*Task brief*: Within the listing below, please show every line carrying the string "examination".

(Input for this task begins)

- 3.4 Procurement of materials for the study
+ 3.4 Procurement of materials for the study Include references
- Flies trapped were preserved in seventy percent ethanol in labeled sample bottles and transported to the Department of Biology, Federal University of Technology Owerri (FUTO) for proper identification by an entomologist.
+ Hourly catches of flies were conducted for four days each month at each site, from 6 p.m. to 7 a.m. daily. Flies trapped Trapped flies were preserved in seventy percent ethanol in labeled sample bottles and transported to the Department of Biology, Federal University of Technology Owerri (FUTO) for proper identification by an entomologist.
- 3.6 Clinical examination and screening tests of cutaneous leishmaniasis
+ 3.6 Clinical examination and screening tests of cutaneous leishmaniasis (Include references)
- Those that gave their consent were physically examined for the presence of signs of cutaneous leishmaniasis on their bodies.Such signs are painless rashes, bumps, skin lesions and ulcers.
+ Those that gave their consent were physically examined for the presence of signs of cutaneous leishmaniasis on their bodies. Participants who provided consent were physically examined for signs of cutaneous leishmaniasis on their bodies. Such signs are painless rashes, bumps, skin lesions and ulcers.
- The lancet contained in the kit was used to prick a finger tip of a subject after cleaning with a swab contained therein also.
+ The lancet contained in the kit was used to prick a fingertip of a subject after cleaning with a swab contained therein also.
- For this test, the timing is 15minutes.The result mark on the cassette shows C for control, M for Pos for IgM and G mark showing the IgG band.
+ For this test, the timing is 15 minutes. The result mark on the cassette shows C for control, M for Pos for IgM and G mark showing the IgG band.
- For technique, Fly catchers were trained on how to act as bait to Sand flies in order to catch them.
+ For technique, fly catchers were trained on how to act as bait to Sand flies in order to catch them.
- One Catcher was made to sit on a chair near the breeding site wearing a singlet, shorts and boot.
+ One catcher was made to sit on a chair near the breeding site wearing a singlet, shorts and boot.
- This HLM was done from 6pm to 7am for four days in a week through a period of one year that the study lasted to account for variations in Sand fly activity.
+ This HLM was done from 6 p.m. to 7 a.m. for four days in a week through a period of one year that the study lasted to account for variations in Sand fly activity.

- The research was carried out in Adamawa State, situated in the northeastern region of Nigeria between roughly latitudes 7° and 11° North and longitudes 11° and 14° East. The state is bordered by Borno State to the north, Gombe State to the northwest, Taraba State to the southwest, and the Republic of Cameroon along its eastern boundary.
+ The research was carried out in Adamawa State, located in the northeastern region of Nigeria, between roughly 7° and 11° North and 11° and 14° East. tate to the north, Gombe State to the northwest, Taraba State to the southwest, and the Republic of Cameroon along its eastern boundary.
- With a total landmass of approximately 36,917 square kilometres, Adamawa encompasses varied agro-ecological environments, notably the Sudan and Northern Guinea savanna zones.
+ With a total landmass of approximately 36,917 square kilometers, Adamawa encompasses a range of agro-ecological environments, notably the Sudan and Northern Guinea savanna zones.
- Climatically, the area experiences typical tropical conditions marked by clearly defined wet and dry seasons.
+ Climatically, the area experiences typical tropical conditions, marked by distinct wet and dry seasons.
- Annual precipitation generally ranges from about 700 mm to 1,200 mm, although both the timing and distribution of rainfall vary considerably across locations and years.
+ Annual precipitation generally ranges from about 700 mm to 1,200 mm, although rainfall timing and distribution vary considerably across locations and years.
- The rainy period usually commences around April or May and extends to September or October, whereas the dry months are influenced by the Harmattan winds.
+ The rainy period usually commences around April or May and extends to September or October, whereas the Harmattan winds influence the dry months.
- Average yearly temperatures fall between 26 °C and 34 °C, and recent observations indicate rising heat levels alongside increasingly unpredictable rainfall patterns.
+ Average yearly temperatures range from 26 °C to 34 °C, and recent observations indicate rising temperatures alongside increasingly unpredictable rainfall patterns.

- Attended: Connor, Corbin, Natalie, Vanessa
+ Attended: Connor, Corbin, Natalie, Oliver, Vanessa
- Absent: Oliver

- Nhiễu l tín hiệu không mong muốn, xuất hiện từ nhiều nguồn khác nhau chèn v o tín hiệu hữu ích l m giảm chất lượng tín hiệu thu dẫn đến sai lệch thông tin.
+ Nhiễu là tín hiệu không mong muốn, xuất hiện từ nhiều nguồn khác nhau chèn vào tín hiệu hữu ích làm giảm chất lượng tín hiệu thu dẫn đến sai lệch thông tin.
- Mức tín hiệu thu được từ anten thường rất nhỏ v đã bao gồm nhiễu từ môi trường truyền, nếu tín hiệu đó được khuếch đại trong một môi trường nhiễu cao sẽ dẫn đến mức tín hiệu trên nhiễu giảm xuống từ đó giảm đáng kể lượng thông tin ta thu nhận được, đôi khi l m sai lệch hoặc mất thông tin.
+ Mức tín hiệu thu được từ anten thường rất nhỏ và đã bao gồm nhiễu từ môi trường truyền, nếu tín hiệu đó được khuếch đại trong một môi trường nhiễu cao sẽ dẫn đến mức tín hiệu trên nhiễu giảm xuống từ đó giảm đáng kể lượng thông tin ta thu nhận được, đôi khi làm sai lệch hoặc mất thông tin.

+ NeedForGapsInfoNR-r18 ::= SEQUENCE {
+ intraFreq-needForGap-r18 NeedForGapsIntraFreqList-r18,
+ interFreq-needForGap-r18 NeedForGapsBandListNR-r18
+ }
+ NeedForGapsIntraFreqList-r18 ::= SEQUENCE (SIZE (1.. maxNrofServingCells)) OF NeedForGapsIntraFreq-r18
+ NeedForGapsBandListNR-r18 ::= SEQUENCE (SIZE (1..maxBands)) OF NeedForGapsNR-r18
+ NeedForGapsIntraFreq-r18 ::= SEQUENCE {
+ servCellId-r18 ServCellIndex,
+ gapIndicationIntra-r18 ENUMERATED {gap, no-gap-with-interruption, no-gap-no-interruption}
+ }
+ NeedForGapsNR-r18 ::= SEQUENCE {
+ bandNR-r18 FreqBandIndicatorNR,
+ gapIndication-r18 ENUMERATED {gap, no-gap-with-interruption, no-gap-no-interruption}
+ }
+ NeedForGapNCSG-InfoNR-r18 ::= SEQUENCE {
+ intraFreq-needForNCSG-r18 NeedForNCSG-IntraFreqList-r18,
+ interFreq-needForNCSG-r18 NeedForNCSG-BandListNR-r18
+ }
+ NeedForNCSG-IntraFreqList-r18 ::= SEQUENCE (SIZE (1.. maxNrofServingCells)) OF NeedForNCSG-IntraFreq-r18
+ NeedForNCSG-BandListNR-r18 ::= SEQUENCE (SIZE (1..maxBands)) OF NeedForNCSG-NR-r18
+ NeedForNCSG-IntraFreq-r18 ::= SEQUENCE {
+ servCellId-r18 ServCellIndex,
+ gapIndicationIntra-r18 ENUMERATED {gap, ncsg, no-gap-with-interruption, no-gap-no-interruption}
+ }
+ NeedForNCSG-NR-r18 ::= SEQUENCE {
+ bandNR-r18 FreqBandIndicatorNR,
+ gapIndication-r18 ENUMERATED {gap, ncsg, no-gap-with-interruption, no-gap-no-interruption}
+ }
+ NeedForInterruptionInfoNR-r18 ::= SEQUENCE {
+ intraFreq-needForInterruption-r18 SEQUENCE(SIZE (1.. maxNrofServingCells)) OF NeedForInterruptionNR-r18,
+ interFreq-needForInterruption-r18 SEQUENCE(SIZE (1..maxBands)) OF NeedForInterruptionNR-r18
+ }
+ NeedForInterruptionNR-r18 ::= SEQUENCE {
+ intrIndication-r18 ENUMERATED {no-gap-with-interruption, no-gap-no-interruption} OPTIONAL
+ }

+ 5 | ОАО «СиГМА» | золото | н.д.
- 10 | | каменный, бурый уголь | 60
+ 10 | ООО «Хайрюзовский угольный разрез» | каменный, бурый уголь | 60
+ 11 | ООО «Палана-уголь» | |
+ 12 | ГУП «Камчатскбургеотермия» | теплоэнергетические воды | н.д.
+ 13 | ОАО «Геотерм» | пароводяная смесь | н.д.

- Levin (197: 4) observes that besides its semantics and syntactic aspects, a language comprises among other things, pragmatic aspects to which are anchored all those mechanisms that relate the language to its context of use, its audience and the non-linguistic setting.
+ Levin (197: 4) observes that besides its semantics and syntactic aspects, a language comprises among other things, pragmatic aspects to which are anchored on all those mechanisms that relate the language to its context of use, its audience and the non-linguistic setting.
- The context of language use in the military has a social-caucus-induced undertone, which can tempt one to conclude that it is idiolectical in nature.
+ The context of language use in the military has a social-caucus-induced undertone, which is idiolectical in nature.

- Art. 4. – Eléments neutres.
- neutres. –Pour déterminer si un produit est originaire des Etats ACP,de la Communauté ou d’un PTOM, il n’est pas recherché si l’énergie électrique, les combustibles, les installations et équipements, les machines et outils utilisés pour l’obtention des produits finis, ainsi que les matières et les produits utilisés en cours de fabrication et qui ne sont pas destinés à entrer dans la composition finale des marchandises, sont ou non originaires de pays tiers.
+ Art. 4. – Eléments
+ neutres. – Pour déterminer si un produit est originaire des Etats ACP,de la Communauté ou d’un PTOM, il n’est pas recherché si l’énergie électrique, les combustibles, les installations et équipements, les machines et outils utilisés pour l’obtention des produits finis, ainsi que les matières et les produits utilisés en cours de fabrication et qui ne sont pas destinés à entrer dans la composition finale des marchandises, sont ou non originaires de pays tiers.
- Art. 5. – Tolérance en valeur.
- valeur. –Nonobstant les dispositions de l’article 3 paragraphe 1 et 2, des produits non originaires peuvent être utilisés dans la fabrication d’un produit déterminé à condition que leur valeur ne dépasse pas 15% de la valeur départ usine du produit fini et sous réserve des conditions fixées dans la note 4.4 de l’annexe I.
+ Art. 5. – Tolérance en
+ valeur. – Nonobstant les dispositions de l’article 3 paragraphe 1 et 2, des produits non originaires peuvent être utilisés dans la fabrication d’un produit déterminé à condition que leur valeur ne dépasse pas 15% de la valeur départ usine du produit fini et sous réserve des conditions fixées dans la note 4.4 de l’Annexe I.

(Input for this task ends)

*Answer for the task*:
- 3.6 Clinical examination and screening tests of cutaneous leishmaniasis
+ 3.6 Clinical examination and screening tests of cutaneous leishmaniasis (Include references)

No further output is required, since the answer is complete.